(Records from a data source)
>>>>>
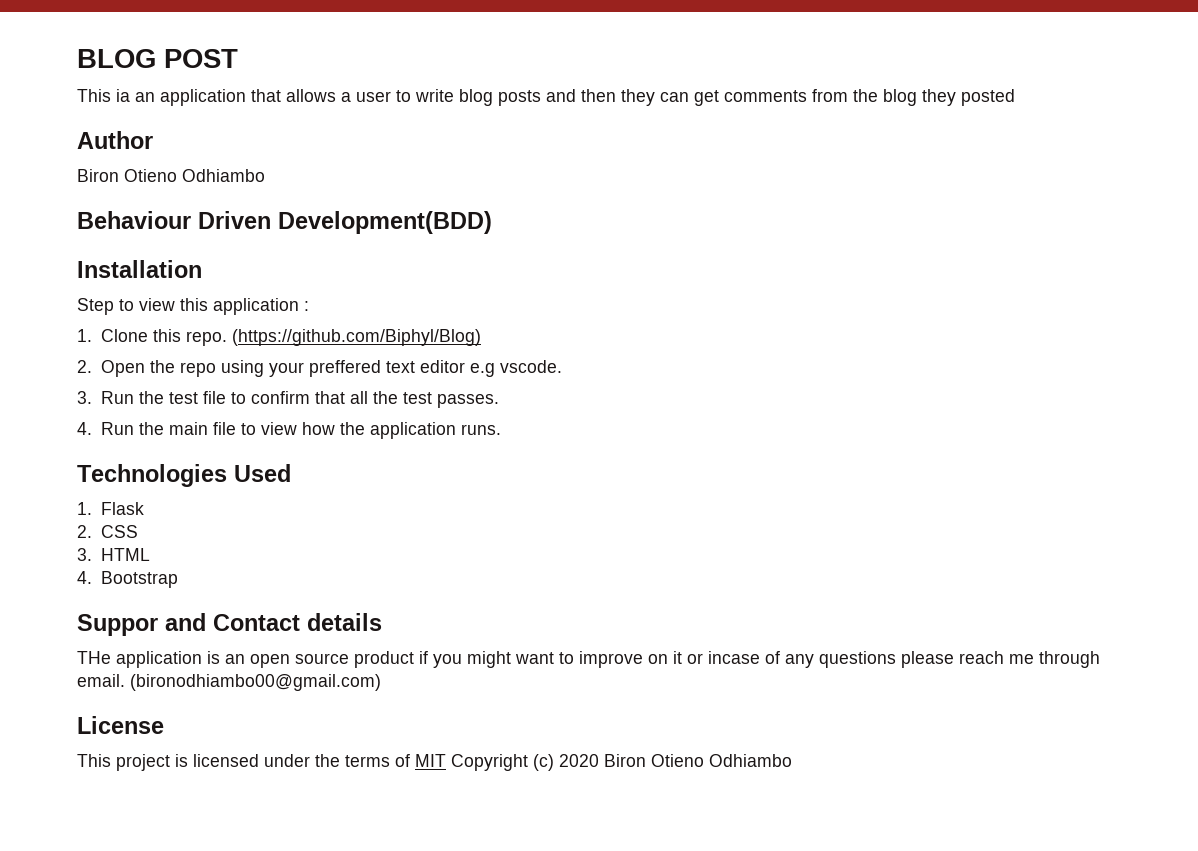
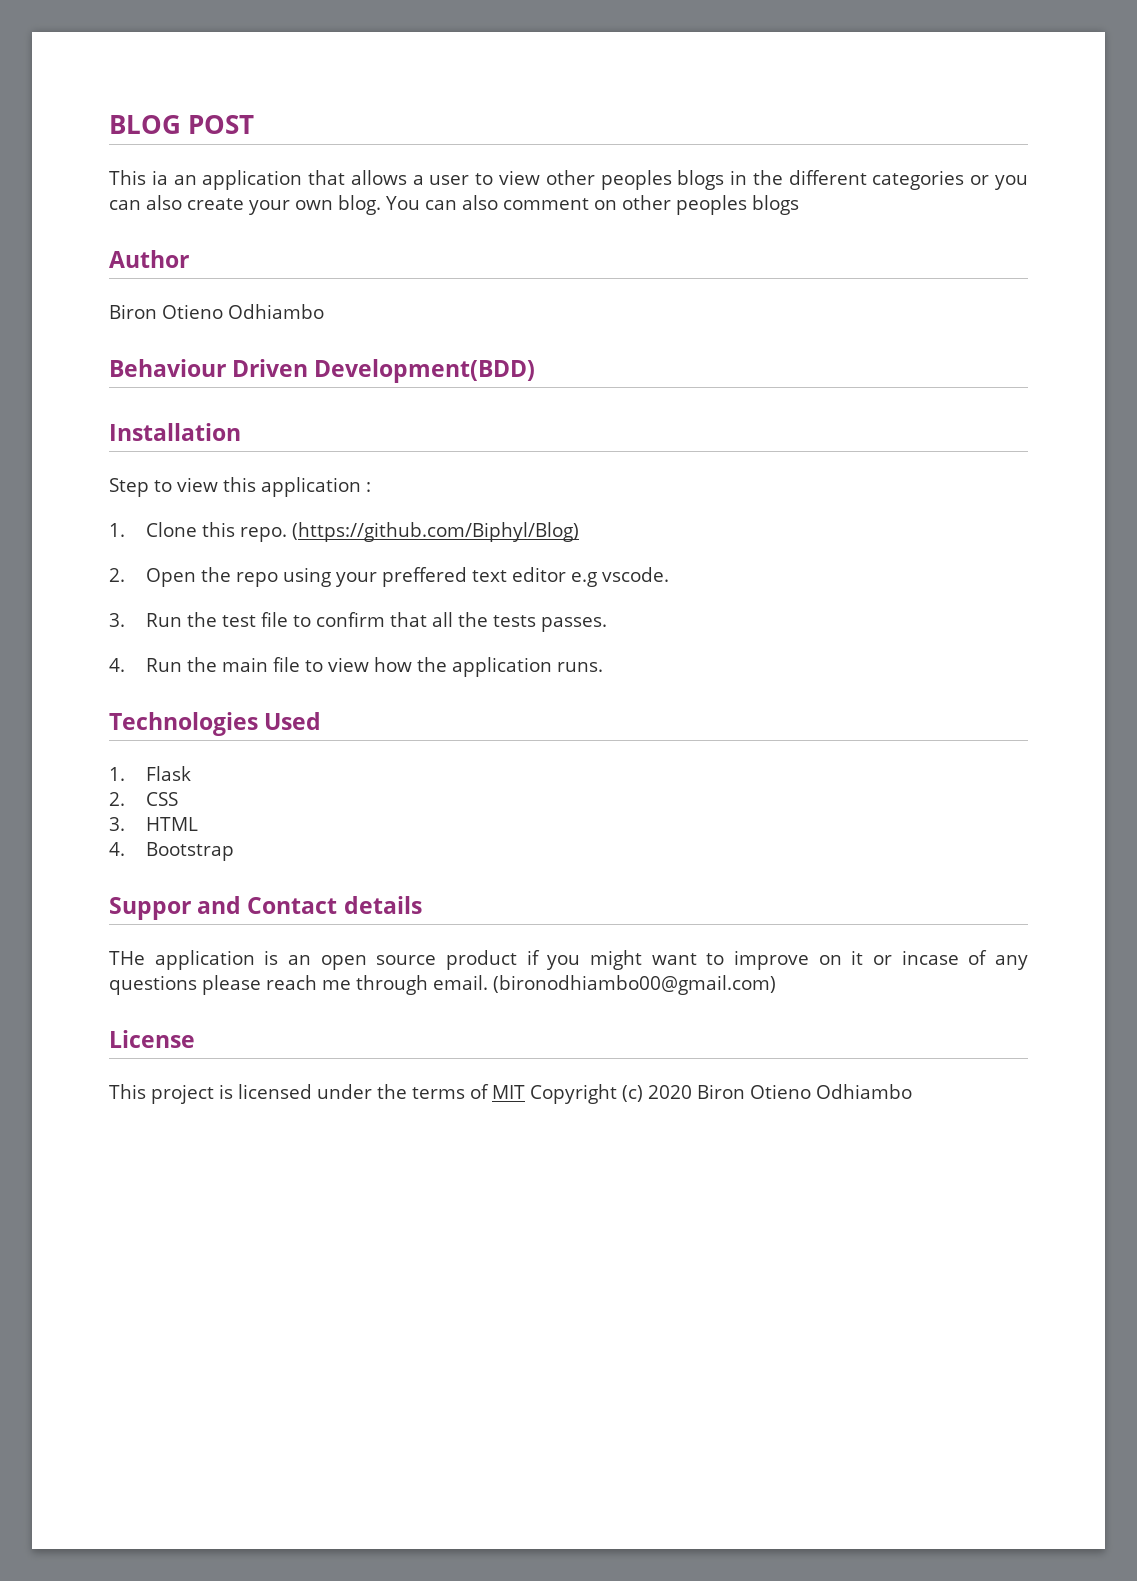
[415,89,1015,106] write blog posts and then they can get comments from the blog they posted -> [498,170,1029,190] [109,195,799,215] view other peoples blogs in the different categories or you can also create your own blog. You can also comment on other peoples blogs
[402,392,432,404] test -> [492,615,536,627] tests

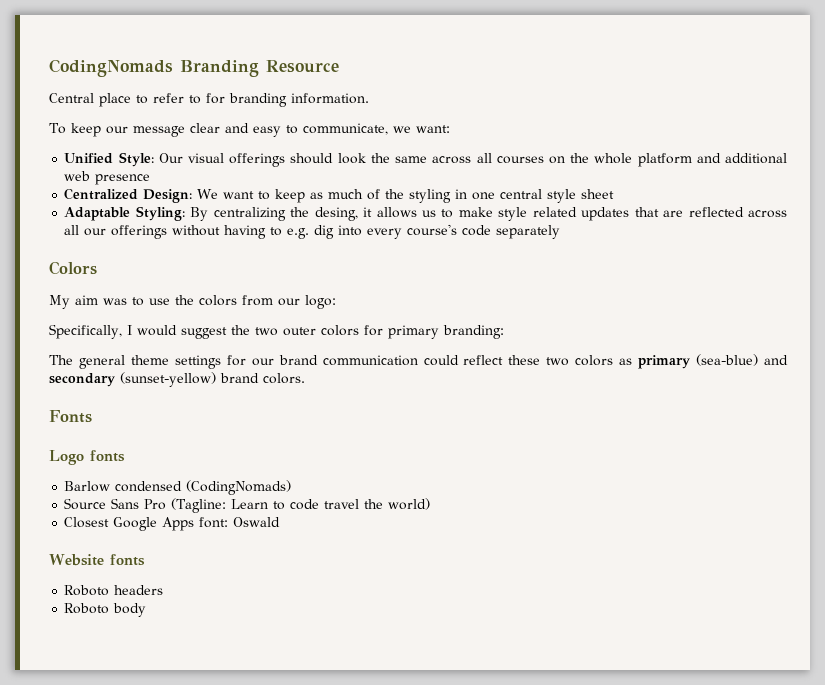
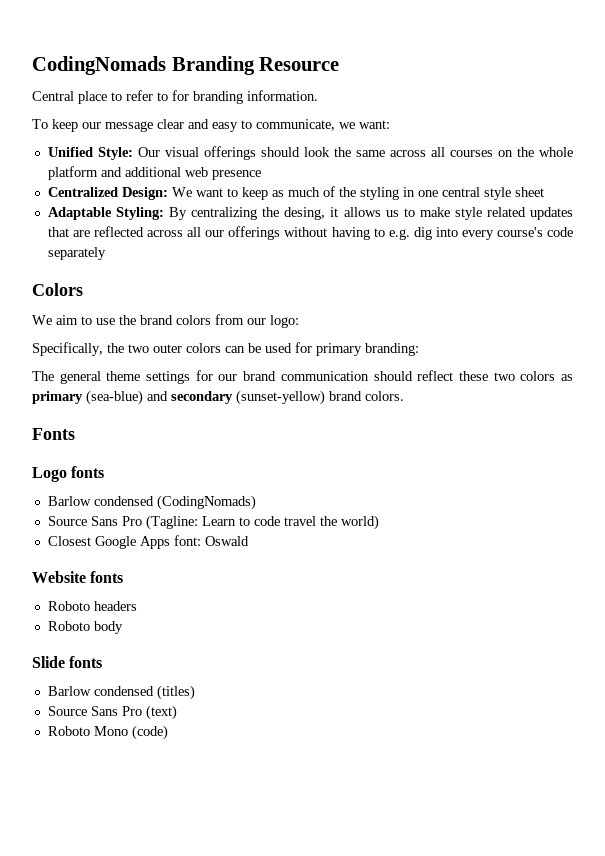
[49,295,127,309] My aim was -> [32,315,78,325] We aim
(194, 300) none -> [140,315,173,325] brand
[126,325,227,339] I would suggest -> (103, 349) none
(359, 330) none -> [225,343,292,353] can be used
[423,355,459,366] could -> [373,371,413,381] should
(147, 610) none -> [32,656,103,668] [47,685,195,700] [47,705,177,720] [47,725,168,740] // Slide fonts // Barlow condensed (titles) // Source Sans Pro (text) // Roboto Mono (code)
<<<<<
WHAT IS EXPECTED - Return the data exactly as it stands, minus the pictures.

SOLUTION -
[415,89,1015,106] write blog posts and then they can get comments from the blog they posted -> [498,170,1029,190] [109,195,799,215] view other peoples blogs in the different categories or you can also create your own blog. You can also comment on other peoples blogs
[402,392,432,404] test -> [492,615,536,627] tests

[49,295,127,309] My aim was -> [32,315,78,325] We aim
(194, 300) none -> [140,315,173,325] brand
[126,325,227,339] I would suggest -> (103, 349) none
(359, 330) none -> [225,343,292,353] can be used
[423,355,459,366] could -> [373,371,413,381] should
(147, 610) none -> [32,656,103,668] [47,685,195,700] [47,705,177,720] [47,725,168,740] // Slide fonts // Barlow condensed (titles) // Source Sans Pro (text) // Roboto Mono (code)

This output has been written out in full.